Empirical evidence by James (1987) and by Lummer and McConnell (1989) show positive and significant abnormal returns associated with loan announcements. While James does not distinguish between new loans and renewals, Lummer and McConnell find that positive abnormal returns are limited to renewals. They report that announcement period returns for new loans are statistically insignificant. Abnormal returns in prior studies appear to be associated with the quality of the lender (Billett, Flannery, and Garfinkel (1998), the size of the borrower (Slovin, Johnson, and Glascock (1992), the creditworthiness of the borrower (Best and Zhang (1993), the nature of the lender (Byers, Fraser, and Shockley (1998), and the syndication characteristics of the loan agreement (Megginson, Poulson, and Sinkey (1993) and Preece and Mullineaux (1996).
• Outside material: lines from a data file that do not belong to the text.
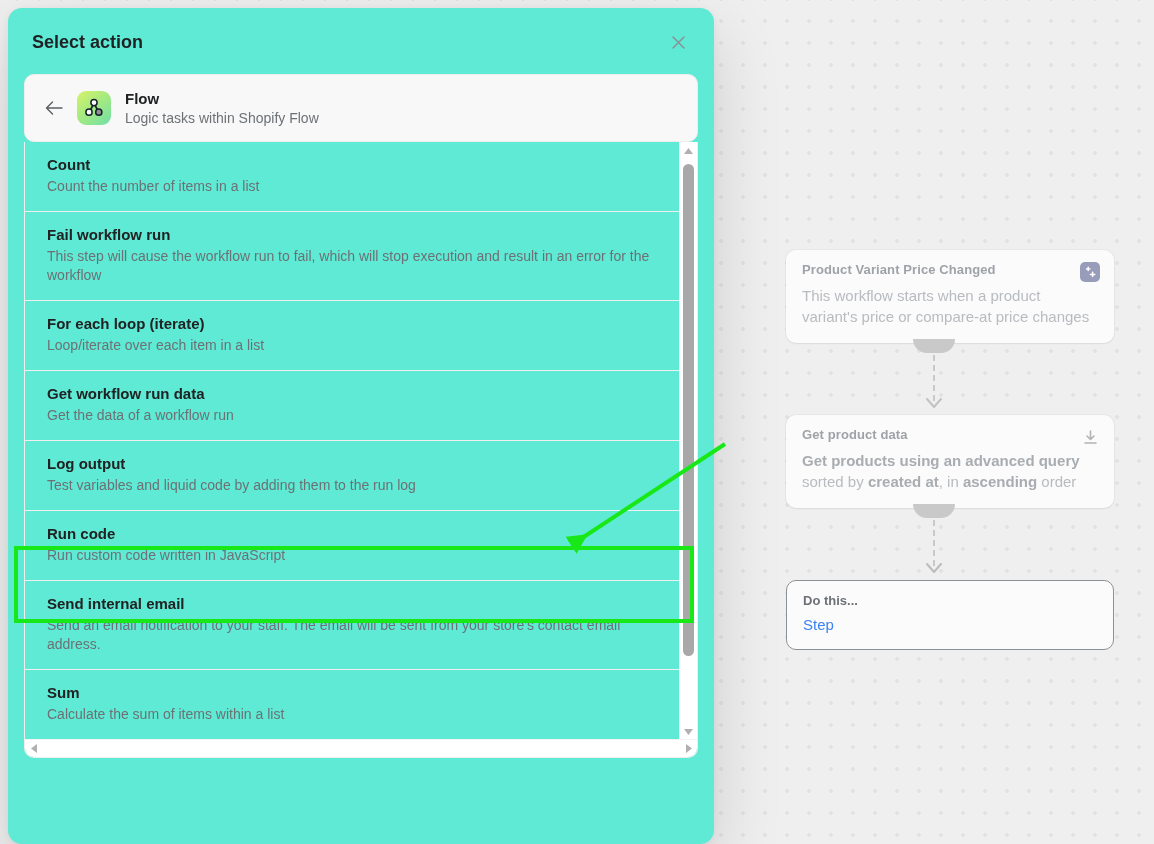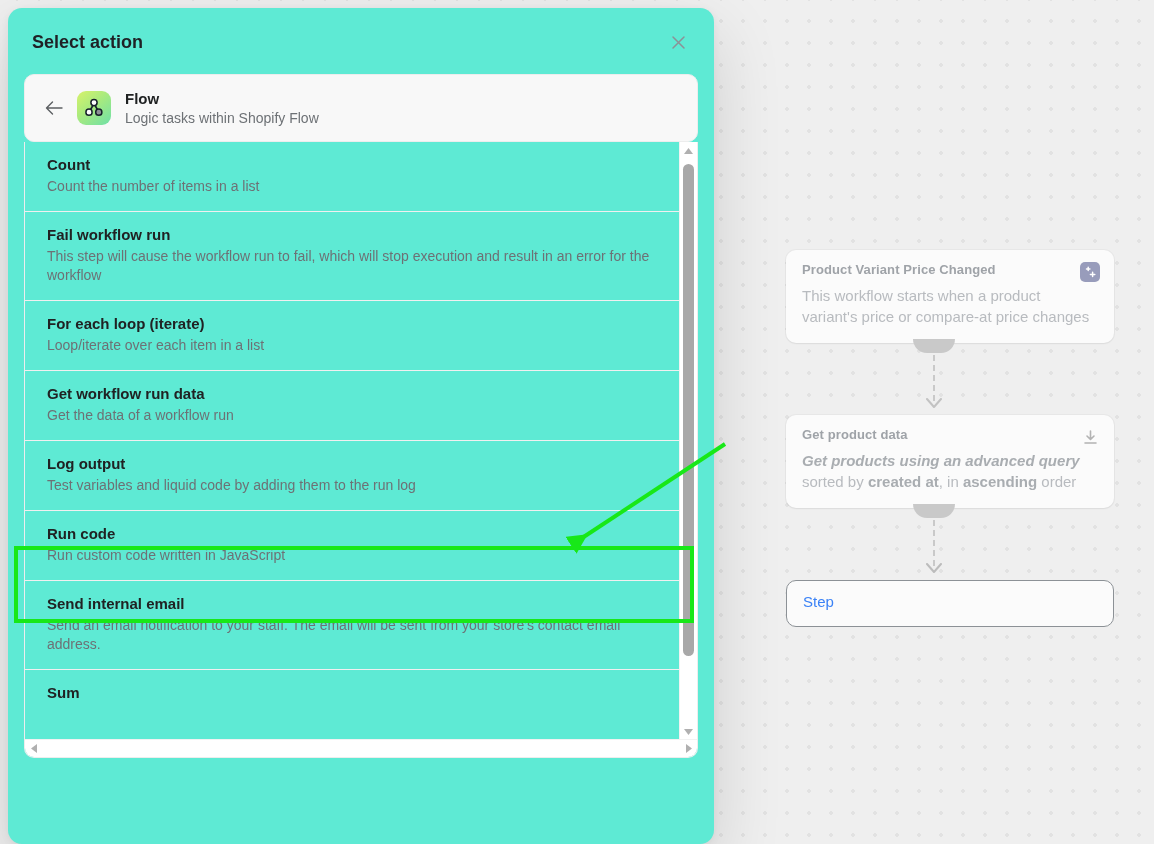--- a/index.html
+++ b/index.html
@@ -52,21 +52,20 @@
     color: #b8bbbf;
     line-height: 21px;
   }
   .wf-card-body b {
     color: #a9adb1;
     font-weight: bold;
   }
   .wf-card-body .strong-line {
     font-weight: bold;
     color: #a9adb1;
-    font-style: italic;
   }
   .wf-badge {
     position: absolute;
     right: 14px;
     top: 12px;
     width: 20px;
     height: 20px;
     border-radius: 5px;
     background: #989cbb;
     display: flex;
@@ -391,20 +390,21 @@
     <div class="stub"></div>
     <div class="dashline"></div>
     <div class="arrowhead">
       <svg width="16" height="11" viewBox="0 0 16 11">
           <path d="M1 1l7 8 7-8" fill="none" stroke="#bcbcbc" stroke-width="2" stroke-linecap="round" stroke-linejoin="round"></path>
         </svg>
     </div>
   </div>
 
   <div class="wf-step-card">
+    <div class="wf-step-title">Do this...</div>
     <div class="wf-step-body">Step</div>
   </div>
 
 </div>
 
 <div id="modal">
 
   <div class="modal-header">
     <div class="modal-title">Select action</div>
     <div class="close-btn">
@@ -460,20 +460,21 @@
         <div class="list-item">
           <div class="li-title">Run code</div>
           <div class="li-desc">Run custom code written in JavaScript</div>
         </div>
         <div class="list-item">
           <div class="li-title">Send internal email</div>
           <div class="li-desc">Send an email notification to your staff. The email will be sent from your store's contact email address.</div>
         </div>
         <div class="list-item">
           <div class="li-title">Sum</div>
+          <div class="li-desc">Calculate the sum of items within a list</div>
         </div>
       </div>
 
     <div class="vscroll">
       <div class="arrow-up">
         <svg width="9" height="6" viewBox="0 0 9 6">
             <path d="M4.5 0L9 6H0z" fill="#b0b0b0"></path>
           </svg>
       </div>
       <div class="thumb"></div>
Billett, Flannery, and Garfinkel (2001) also show that, although loan announcement returns are generally positive, borrowers significantly underperform over the three years following the announcement.
To the extent that the positive abnormal returns from loan announcements stem from unique characteristics associated with relationship banking, recent changes in the structure of the banking and financial system may have eroded these benefits. As Boot (2000) points out, relationship banking has two critical dimensions: 1) the production by a financial intermediary of customer specific information, generally proprietary, and 2) the existence of multiple interactions with the same customer over time and/or products.
These characteristics describe a bank centered financial system rather than a market centered financial system. Yet the role of commercial banks and other financial intermediaries in the lending process has diminished greatly.
James and Smith (2000) point out that the share of bank credit in the financing of U. S. corporations has diminished substantially. Corporations increasingly depend upon financial markets rather than financial intermediaries for their financial needs. For example, the Federal Reserve’s Flow of Funds Accounts report that non farm non financial corporate business used market sources (commercial paper and corporate bonds) for funding in 1980 in amounts roughly equal to their use of bank credit. By the year 2000, however, the credit markets provided roughly $5 to non farm non financial corporate businesses for every $1 provided by commercial banks. These structural changes in the financial system raise questions about the durability of these positive abnormal loan announcement returns.